Human impacts on ecological connectivity

Posted on June 19, 2017

Ecological connectivity – the exchange of organisms between habitat patches or subpopulations – has an influence on many key processes, including population dynamics, nutrient flux, disease transmission, species invasions, food-web interactions, genetic isolation and the maintenance of biodiversity. A recent study reviewed ways in which graph theory has been used to investigate how human activities alter ecological connectivity in aquatic systems. Graph theory can help to describe a wide variety of systems, ranging from metapopulations to social interactions.

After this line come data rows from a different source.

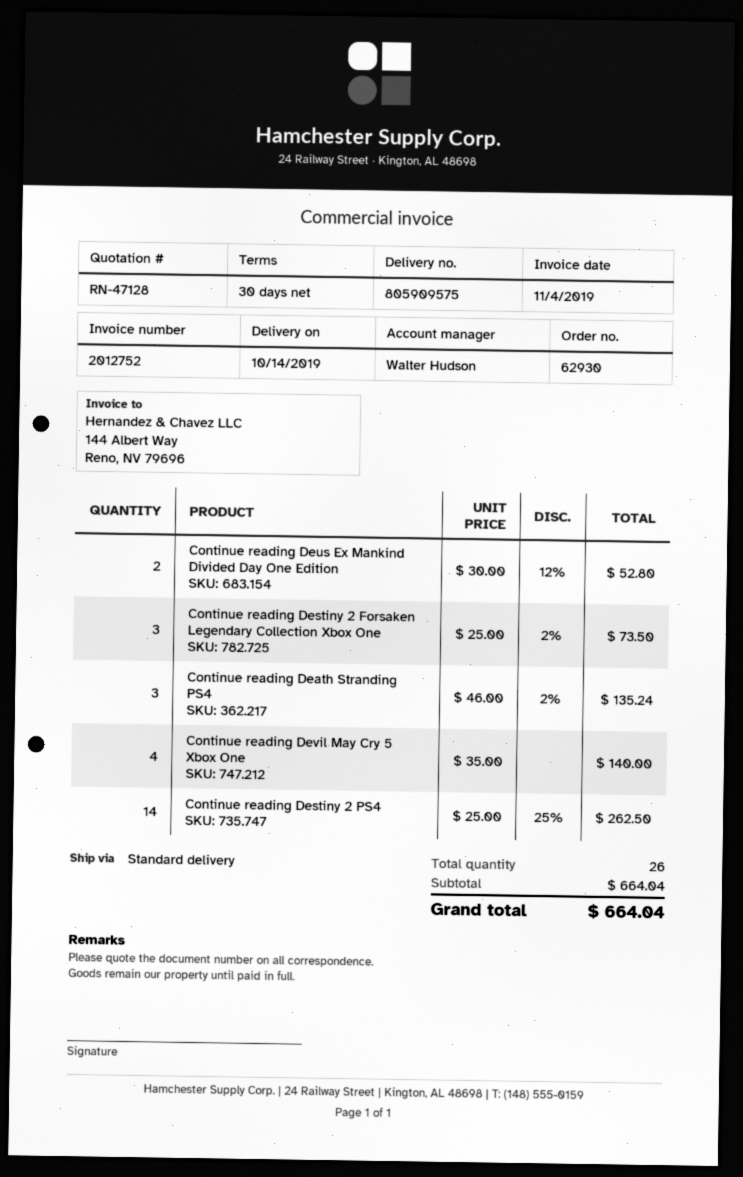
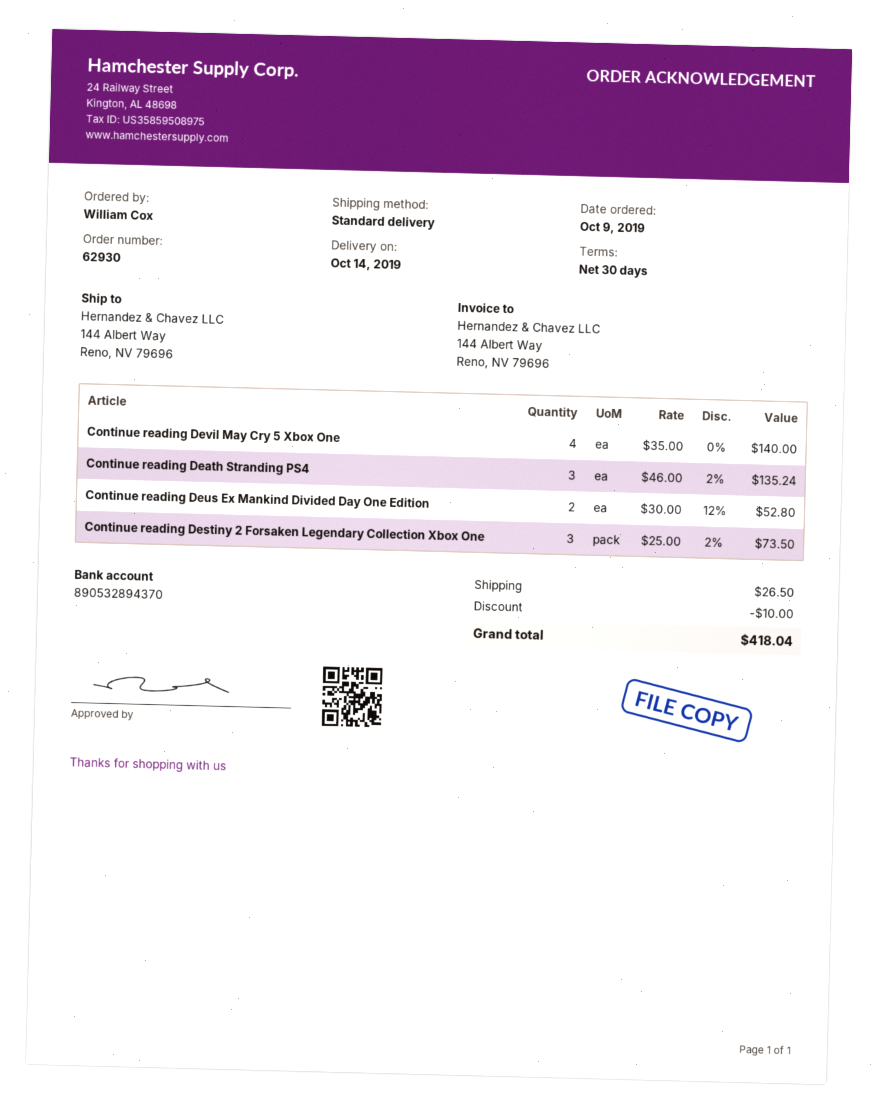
Continue reading Destiny 2 PS4: 14 x 25.00 - 25% = 262.50 -> none
discount: none -> 10.00
shipping: none -> 26.50
total: 664.04 -> 418.04

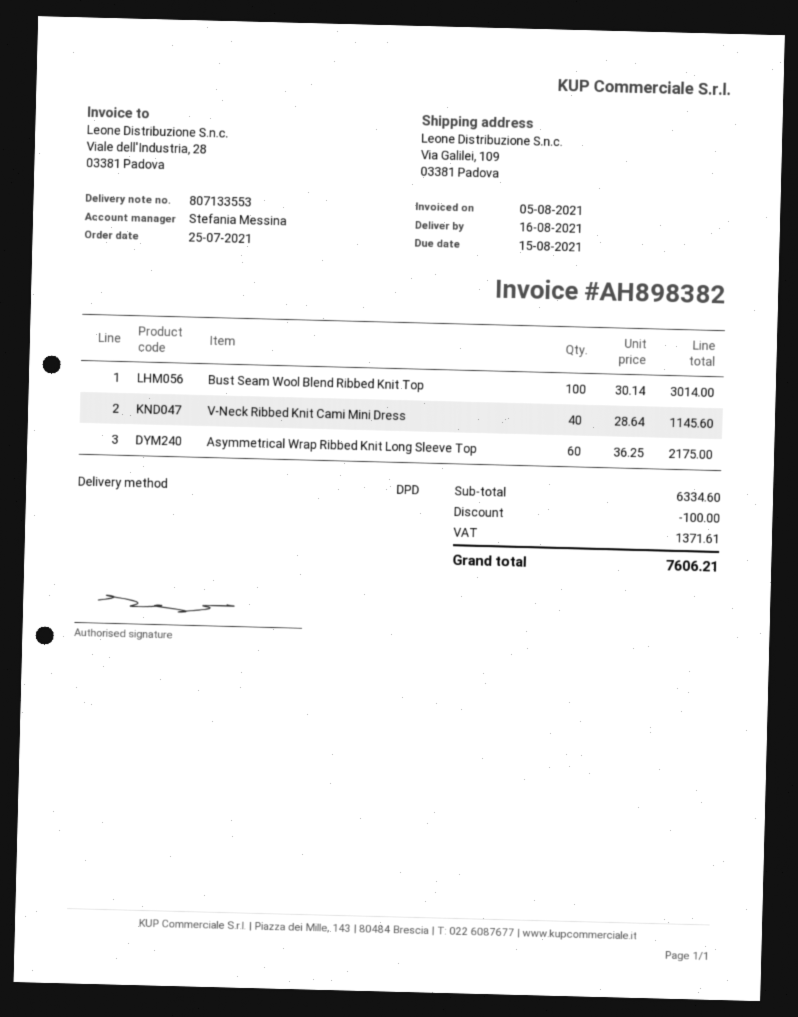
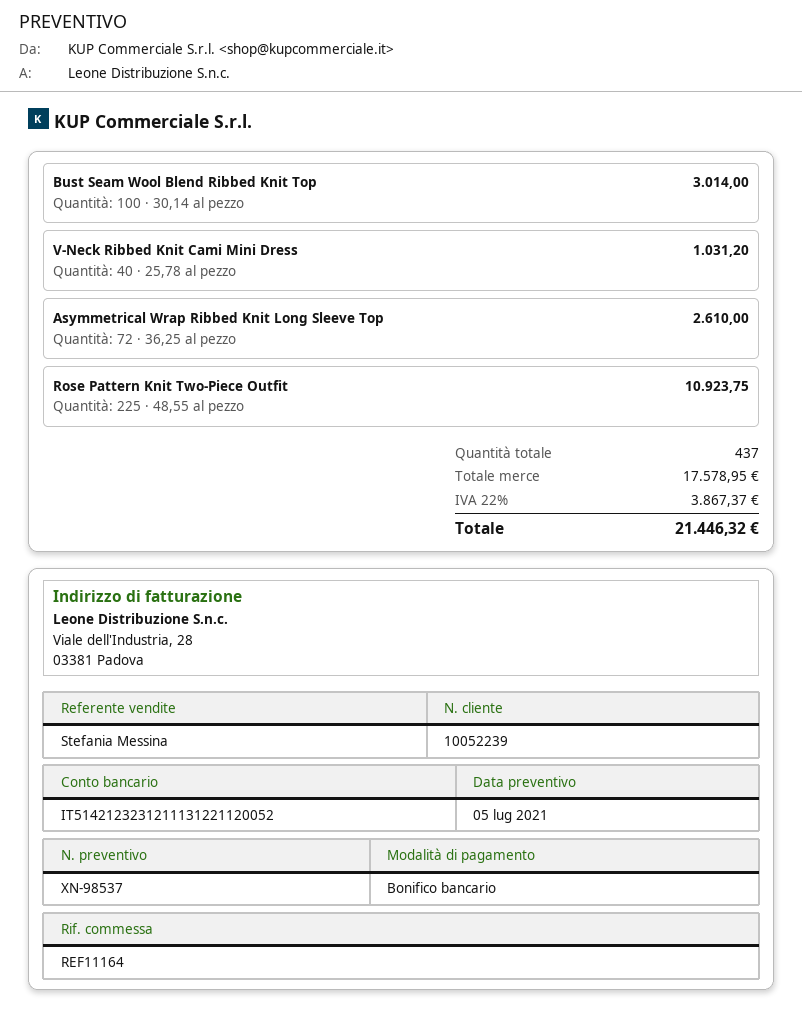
V‑Neck Ribbed Knit Cami Mini Dress: 40 x 28.64 = 1145.60 -> 40 x 25.78 = 1031.20
Asymmetrical Wrap Ribbed Knit Long Sleeve Top: 60 x 36.25 = 2175.00 -> 72 x 36.25 = 2610.00
Rose Pattern Knit Two‑Piece Outfit: none -> 225 x 48.55 = 10923.75
subtotal: 6334.60 -> 17578.95
discount: 100.00 -> none
tax: 1371.61 -> 3867.37
total: 7606.21 -> 21446.32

A spatial graph consists of an arrangement of ‘nodes’ (such as habitat patches or subpopulations), connected through ‘links’ (such as dispersal or migration), and provides a compact picture of the system and its dynamics.  A literature search identified 42 relevant studies, published in 2000–2014, in which graph theory was applied to marine or freshwater ecology.  Many of the studies examined the effects of habitat alteration on aquatic (mainly riverine) connectivity – for example, by simulating the removal or re-establishment of habitat nodes in a network to help prioritise sites for conservation or restoration.  Other research investigated how habitat connections are altered by interruptions, such as dams and road crossings, that reduce or remove links between nodes.  Some studies considered how connectivity can be increased by the creation of new habitats in the form of fish farms and hatcheries, and work has  been carried out to explore the ways that activities such as boating and fishing and the release of aquarium species create new network links that allow invasions of alien species.  Climate change has also been the focus of study: rising temperatures are expected to affect nodes and links by altering habitats, river flows, the sizes of populations and the activities of migrating organisms. Graphical approaches have also been used to examine the network-level implications of the loss of particularly well-connected nodes, such as stepping stone habitats and keystone species.

Reference: Saunders, M.I. et al.   2016. Human impacts on connectivity in marine and freshwater ecosystems assessed using graph theory: a review. Marine and Freshwater Research 67, 277–290.